Den wissenschaftlichen Impuls setzte Prof. Marcel Fratzscher, Präsident des Deutschen Instituts für Wirtschaft (DIW), zu Fragen von Inflation, Energiekrise und Entlastungspaketen unter frauen- und gleichstellungspolitischen Gesichtspunkten. Eindrücklich präsentierte der DIW-Präsident anhand aktueller Studien und Statistiken, wie und warum Frauen und weitere vulnerable Gruppen von wirtschaftspolitischen Entscheidungen benachteiligt werden. In kaum einem anderen Land seien die Gender-Gaps so hoch wie in Deutschland. Prof. Fratzscher zeigte auf, dass die Schere zwischen Menschen mit hohen und geringen Einkommen immer weiter aufgeht. Insbesondere Frauen fallen aufgrund geringer Stundenlöhne und Erwerbseinkommen in die Gruppe derjenigen mit kleinen Einkommen und wenig Rücklagen. Sie leisten weiterhin den Großteil der unbezahlten Sorgearbeit, was ihre Möglichkeiten am Arbeitsmarkt einschränkt. Auch im Steuersystem werden Frauen benachteiligt; so zahlen verheiratete Frauen, die unter 40.000€ jährlich verdienen, doppelt so viel Steuern wie verheiratete Männer.
Der Staat sollte laut Fratzscher in Krisenvor allem Maßnahmen auf den Weg bringen, die jene erreichen, die sie am nötigsten brauchen, anstatt alle Bürger*innen pauschal zu unterstützen. Aktuelle Maßnahmen müssten vielmehr als bisher anhand von Kriterien einer sozial gerechten und gleichstellungsorientierten Krisenpolitik ausgestaltet werden. Dazu gehörte die Umverteilung von Sorgearbeit ebenso wie eine Steuerpolitik, die hohe Einkommen und Vermögen mehr in die Pflicht nimmt.
Vier Fragen an Marcel Fratzscher:
Wie relevant die Frage einer geschlechtergerechten Krisenpolitik für den gesellschaftlichen Zusammenhalt ist, spiegelte die abschließende lebhafte Diskussionsrunde zwischen Prof. Fratzscher, den Abgeordneten und DF-Vorstand wider. Mehrfach wiederholt wurden Forderungen nach konkreten Maßnahmen. Darunter fallen die steuerliche Benachteiligung von Ehefrauen zu beenden, die Repräsentanz von Frauen in Führungs- und Vorstandspositionen zu erhöhen und sogenannte Frauentypische Branchen aufzuwerten. Aufgeworfen wurde darüber hinaus die Frage, inwieweit die Vorstellungen von „normalen“ Arbeitszeiten hinterfragt werden sollten. Auch das Anliegen, sozialen Ungleichheiten durch zielgenaue Entlastungen und Förderungen entgegenzuwirken, wurde wiederholt deutlich. Einigkeit bestand darin, dass Gleichstellung strukturell und themenübergreifend gefördert werden muss, damit Frauen gestärkt werden und künftigen Krisen trotzen können. Dafür streitet der DF weiterhin.

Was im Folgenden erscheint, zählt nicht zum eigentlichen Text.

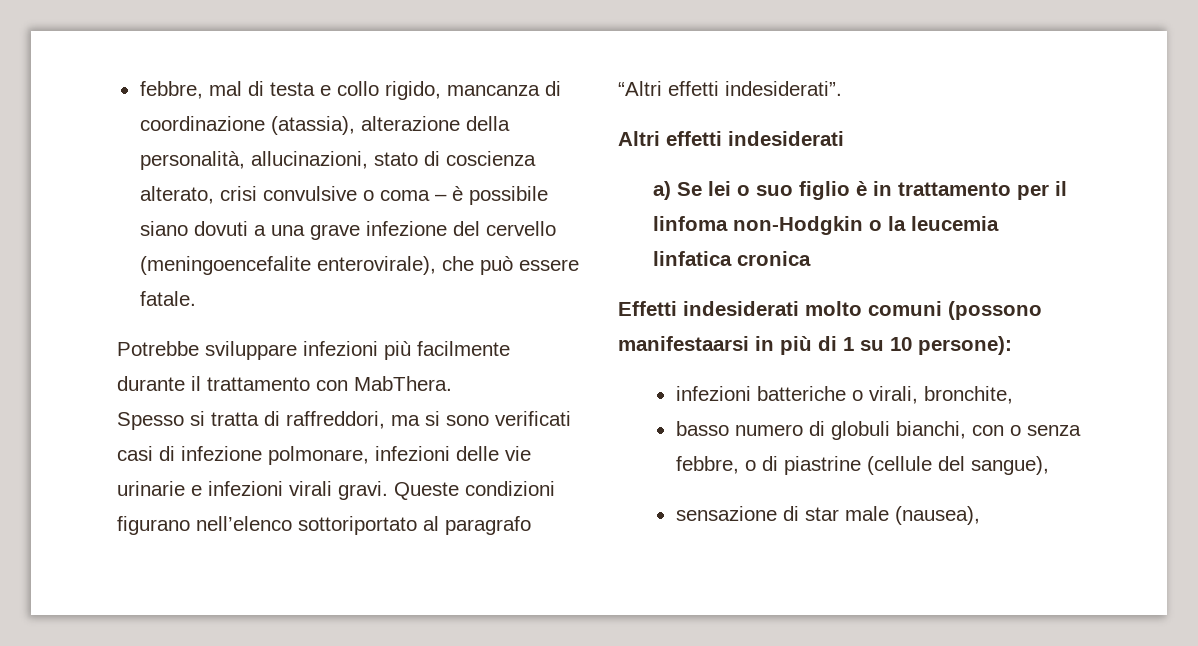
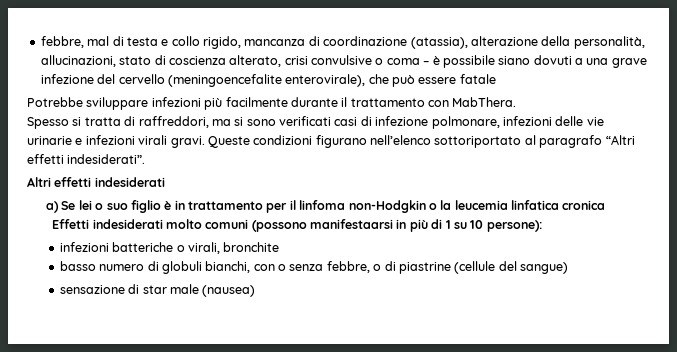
- febbre, mal di testa e collo rigido, mancanza di coordinazione (atassia), alterazione della personalità, allucinazioni, stato di coscienza alterato, crisi convulsive o coma – è possibile siano dovuti a una grave infezione del cervello (meningoencefalite enterovirale), che può essere fatale.
+ febbre, mal di testa e collo rigido, mancanza di coordinazione (atassia), alterazione della personalità, allucinazioni, stato di coscienza alterato, crisi convulsive o coma – è possibile siano dovuti a una grave infezione del cervello (meningoencefalite enterovirale), che può essere fatale
- infezioni batteriche o virali, bronchite,
+ infezioni batteriche o virali, bronchite
- basso numero di globuli bianchi, con o senza febbre, o di piastrine (cellule del sangue),
+ basso numero di globuli bianchi, con o senza febbre, o di piastrine (cellule del sangue)
- sensazione di star male (nausea),
+ sensazione di star male (nausea)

Nach dem inhaltlichen Teil des Abends riss die angeregte Diskussion nicht ab. Bei einem Abendessen in kleineren Gruppen tauschten sich die Anwesenden weiter über eine geschlechtergerechte und zukunftsorientierte Politik aus. An die Gespräche des Abends mit den politischen Verantwortlichen wird der DF anknüpfen.